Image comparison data
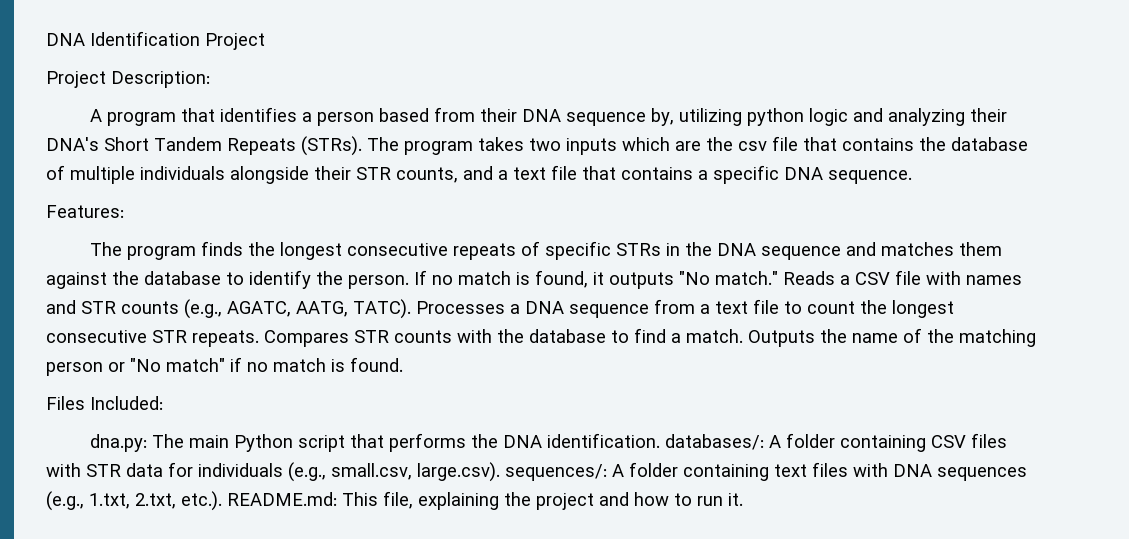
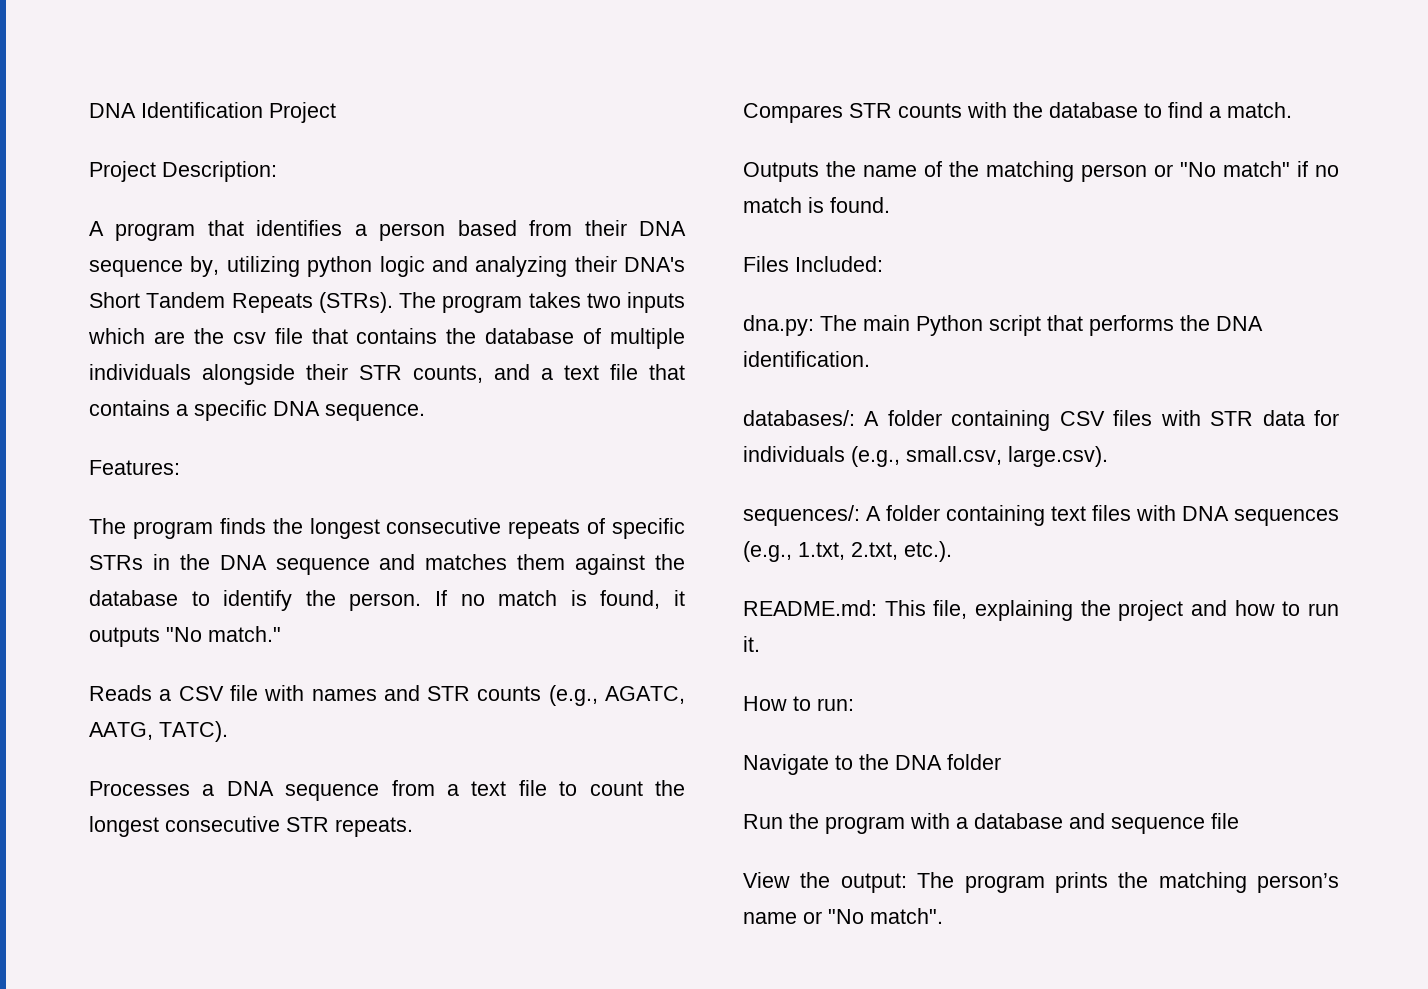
- If no match is found, it outputs "No match." Reads a CSV file with names and STR counts (e.g., AGATC, AATG, TATC). Processes a DNA sequence from a text file to count the longest consecutive STR repeats. Compares STR counts with the database to find a match. Outputs the name of the matching person or "No match" if no match is found.
+ If no match is found, it outputs "No match."
+ Reads a CSV file with names and STR counts (e.g., AGATC, AATG, TATC).
+ Processes a DNA sequence from a text file to count the longest consecutive STR repeats.
+ Compares STR counts with the database to find a match.
+ Outputs the name of the matching person or "No match" if no match is found.
- dna.py: The main Python script that performs the DNA identification. databases/: A folder containing CSV files with STR data for individuals (e.g., small.csv, large.csv). sequences/: A folder containing text files with DNA sequences (e.g., 1.txt, 2.txt, etc.). README.md: This file, explaining the project and how to run it.
+ dna.py: The main Python script that performs the DNA identification.
+ databases/: A folder containing CSV files with STR data for individuals (e.g., small.csv, large.csv).
+ sequences/: A folder containing text files with DNA sequences (e.g., 1.txt, 2.txt, etc.).
+ README.md: This file, explaining the project and how to run it.
+ How to run:
+ Navigate to the DNA folder
+ Run the program with a database and sequence file
+ View the output: The program prints the matching person’s name or "No match".

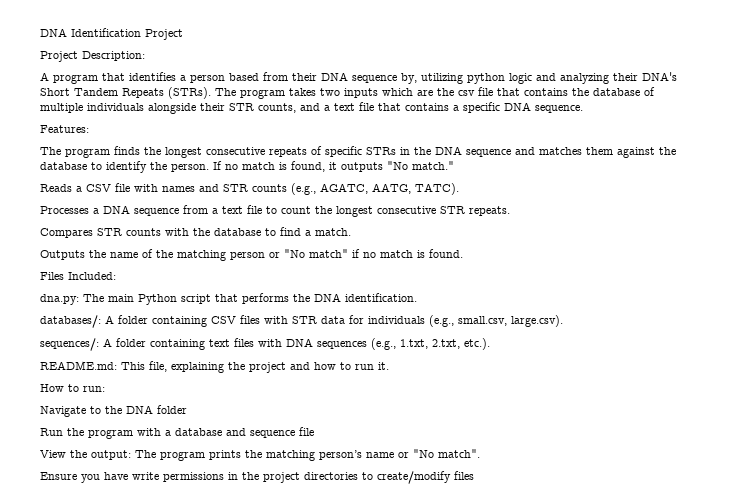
+ Ensure you have write permissions in the project directories to create/modify files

_WHAT IS REQUIRED_
Match on "main": copy every line in the records that has it.

_RESPONSE_
- dna.py: The main Python script that performs the DNA identification. databases/: A folder containing CSV files with STR data for individuals (e.g., small.csv, large.csv). sequences/: A folder containing text files with DNA sequences (e.g., 1.txt, 2.txt, etc.). README.md: This file, explaining the project and how to run it.
+ dna.py: The main Python script that performs the DNA identification.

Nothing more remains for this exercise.